---------- Source material

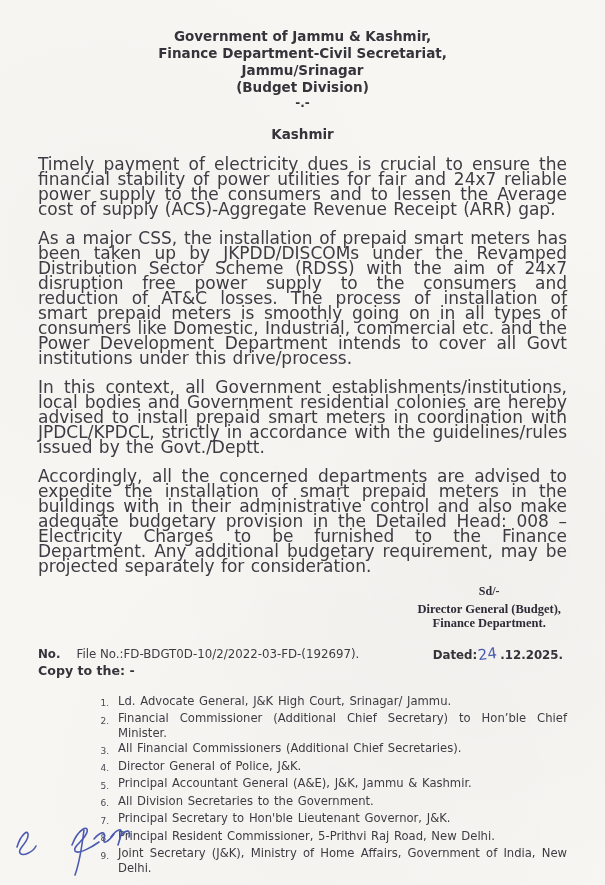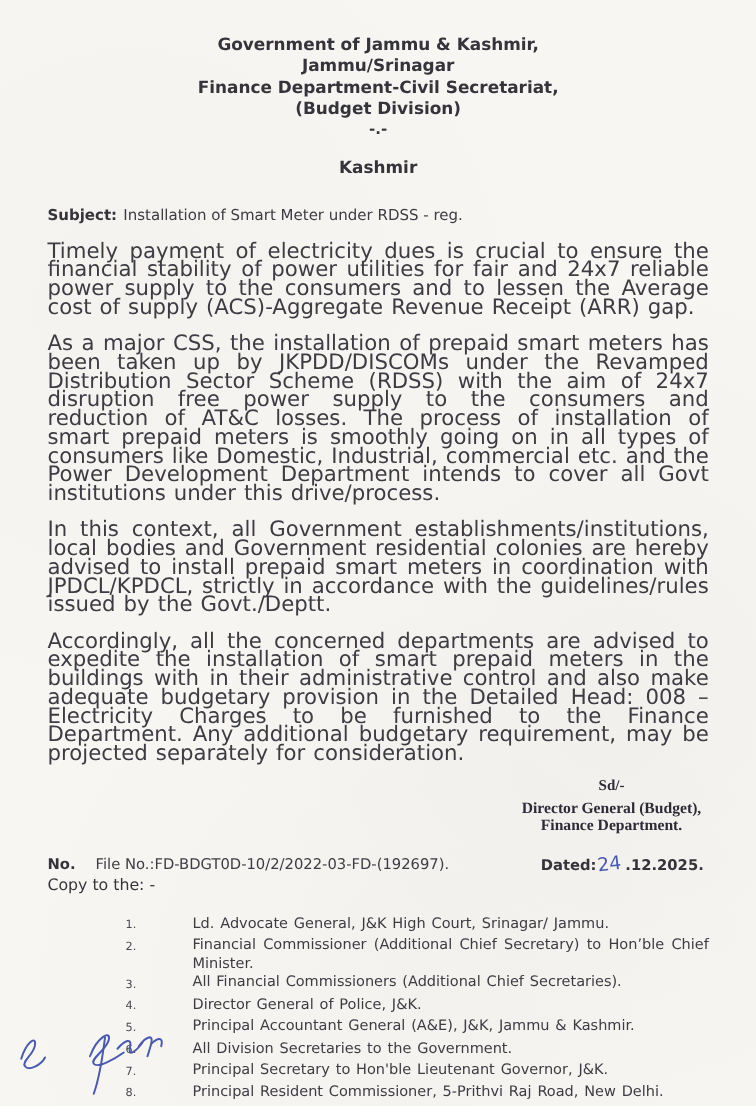--- a/index.html
+++ b/index.html
@@ -25,50 +25,47 @@
   .subject-line .lbl { font-weight:bold; margin-right:5px; color:#35343b; }
   p.body-para { margin:14px 0 0 0; font-size:17px; line-height:15px; text-align:justify; word-spacing:1px; }
   .signoff-block {
     width:max-content; margin:10px 6px 0 auto; text-align:center;
     font-family:"Liberation Serif", serif; font-weight:bold; color:#2e2b37;
     font-size:12.5px; line-height:14.5px;
   }
   .signoff-block .sd { font-size:12px; margin-bottom:3px; }
   .ref-row { display:flex; justify-content:space-between; align-items:flex-start; margin-top:16px; font-size:11.8px; line-height:15px; }
   .ref-left .no-lbl { font-weight:bold; margin-right:16px; color:#35343b; }
-  .ref-left .copy-to { font-weight:normal; font-size:12.6px; color:#35343b; margin-top:1px; }
+  .ref-left .copy-to { font-weight:bold; font-size:12.6px; color:#35343b; margin-top:1px; }
   .dated { font-weight:bold; white-space:nowrap; color:#35343b; padding-right:4px; }
   .hand-day {
     display:inline-block; transform:rotate(-7deg);
     color:#4a5ab0; font-weight:400; font-size:15px; margin:0 3px 0 1px;
   }
   .copy-list { margin:16px 0 0 57px; padding:0; }
   .copy-item { display:flex; font-size:11.6px; line-height:15px; }
   .copy-item .num { flex:0 0 14px; text-align:right; margin-right:9px; font-size:9px; padding-top:2.5px; color:#4a4950; }
-  .copy-item .txt { flex:1; text-align:justify; word-spacing:1px;margin-left:36px; }
+  .copy-item .txt { flex:1; text-align:justify; word-spacing:1px; }
   .signature-svg { position:absolute; left:8px; top:820px; }
 </style>
 </head>
 <body>
 
 <div class="page">
 
   <div class="doc-header">
     <div>Government of Jammu &amp; Kashmir,</div>
+    <div>Finance Department-Civil Secretariat,</div>
     <div>Jammu/Srinagar</div>
-    <div>Finance Department-Civil Secretariat,</div>
     <div>(Budget Division)</div>
   </div>
   <div class="separator">-.-</div>
 
   <div class="doc-title">Kashmir</div>
 
-  <div class="subject-line">
-    <span class="lbl">Subject:</span><span>Installation of Smart Meter under RDSS - reg.</span>
-  </div>
 
   <p class="body-para">Timely payment of electricity dues is crucial to ensure the financial stability of power utilities for fair and 24x7 reliable power supply to the consumers and to lessen the Average cost of supply (ACS)-Aggregate Revenue Receipt (ARR) gap.</p>
   <p class="body-para">As a major CSS, the installation of prepaid smart meters has been taken up by JKPDD/DISCOMs under the Revamped Distribution Sector Scheme (RDSS) with the aim of 24x7 disruption free power supply to the consumers and reduction of AT&amp;C losses. The process of installation of smart prepaid meters is smoothly going on in all types of consumers like Domestic, Industrial, commercial etc. and the Power Development Department intends to cover all Govt institutions under this drive/process.</p>
   <p class="body-para">In this context, all Government establishments/institutions, local bodies and Government residential colonies are hereby advised to install prepaid smart meters in coordination with JPDCL/KPDCL, strictly in accordance with the guidelines/rules issued by the Govt./Deptt.</p>
   <p class="body-para">Accordingly, all the concerned departments are advised to expedite the installation of smart prepaid meters in the buildings with in their administrative control and also make adequate budgetary provision in the Detailed Head: 008 – Electricity Charges to be furnished to the Finance Department. Any additional budgetary requirement, may be projected separately for consideration.</p>
 
   <div class="signoff-block">
     <div class="sd">Sd/-</div>
     <div>Director General (Budget),</div>
     <div>Finance Department.</div>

--------------------

What the task requires ▸ Everything in the entries except the pictures should be returned exactly as given.

Exercise output ▸
--- a/index.html
+++ b/index.html
@@ -25,50 +25,47 @@
   .subject-line .lbl { font-weight:bold; margin-right:5px; color:#35343b; }
   p.body-para { margin:14px 0 0 0; font-size:17px; line-height:15px; text-align:justify; word-spacing:1px; }
   .signoff-block {
     width:max-content; margin:10px 6px 0 auto; text-align:center;
     font-family:"Liberation Serif", serif; font-weight:bold; color:#2e2b37;
     font-size:12.5px; line-height:14.5px;
   }
   .signoff-block .sd { font-size:12px; margin-bottom:3px; }
   .ref-row { display:flex; justify-content:space-between; align-items:flex-start; margin-top:16px; font-size:11.8px; line-height:15px; }
   .ref-left .no-lbl { font-weight:bold; margin-right:16px; color:#35343b; }
-  .ref-left .copy-to { font-weight:normal; font-size:12.6px; color:#35343b; margin-top:1px; }
+  .ref-left .copy-to { font-weight:bold; font-size:12.6px; color:#35343b; margin-top:1px; }
   .dated { font-weight:bold; white-space:nowrap; color:#35343b; padding-right:4px; }
   .hand-day {
     display:inline-block; transform:rotate(-7deg);
     color:#4a5ab0; font-weight:400; font-size:15px; margin:0 3px 0 1px;
   }
   .copy-list { margin:16px 0 0 57px; padding:0; }
   .copy-item { display:flex; font-size:11.6px; line-height:15px; }
   .copy-item .num { flex:0 0 14px; text-align:right; margin-right:9px; font-size:9px; padding-top:2.5px; color:#4a4950; }
-  .copy-item .txt { flex:1; text-align:justify; word-spacing:1px;margin-left:36px; }
+  .copy-item .txt { flex:1; text-align:justify; word-spacing:1px; }
   .signature-svg { position:absolute; left:8px; top:820px; }
 </style>
 </head>
 <body>
 
 <div class="page">
 
   <div class="doc-header">
     <div>Government of Jammu &amp; Kashmir,</div>
+    <div>Finance Department-Civil Secretariat,</div>
     <div>Jammu/Srinagar</div>
-    <div>Finance Department-Civil Secretariat,</div>
     <div>(Budget Division)</div>
   </div>
   <div class="separator">-.-</div>
 
   <div class="doc-title">Kashmir</div>
 
-  <div class="subject-line">
-    <span class="lbl">Subject:</span><span>Installation of Smart Meter under RDSS - reg.</span>
-  </div>
 
   <p class="body-para">Timely payment of electricity dues is crucial to ensure the financial stability of power utilities for fair and 24x7 reliable power supply to the consumers and to lessen the Average cost of supply (ACS)-Aggregate Revenue Receipt (ARR) gap.</p>
   <p class="body-para">As a major CSS, the installation of prepaid smart meters has been taken up by JKPDD/DISCOMs under the Revamped Distribution Sector Scheme (RDSS) with the aim of 24x7 disruption free power supply to the consumers and reduction of AT&amp;C losses. The process of installation of smart prepaid meters is smoothly going on in all types of consumers like Domestic, Industrial, commercial etc. and the Power Development Department intends to cover all Govt institutions under this drive/process.</p>
   <p class="body-para">In this context, all Government establishments/institutions, local bodies and Government residential colonies are hereby advised to install prepaid smart meters in coordination with JPDCL/KPDCL, strictly in accordance with the guidelines/rules issued by the Govt./Deptt.</p>
   <p class="body-para">Accordingly, all the concerned departments are advised to expedite the installation of smart prepaid meters in the buildings with in their administrative control and also make adequate budgetary provision in the Detailed Head: 008 – Electricity Charges to be furnished to the Finance Department. Any additional budgetary requirement, may be projected separately for consideration.</p>
 
   <div class="signoff-block">
     <div class="sd">Sd/-</div>
     <div>Director General (Budget),</div>
     <div>Finance Department.</div>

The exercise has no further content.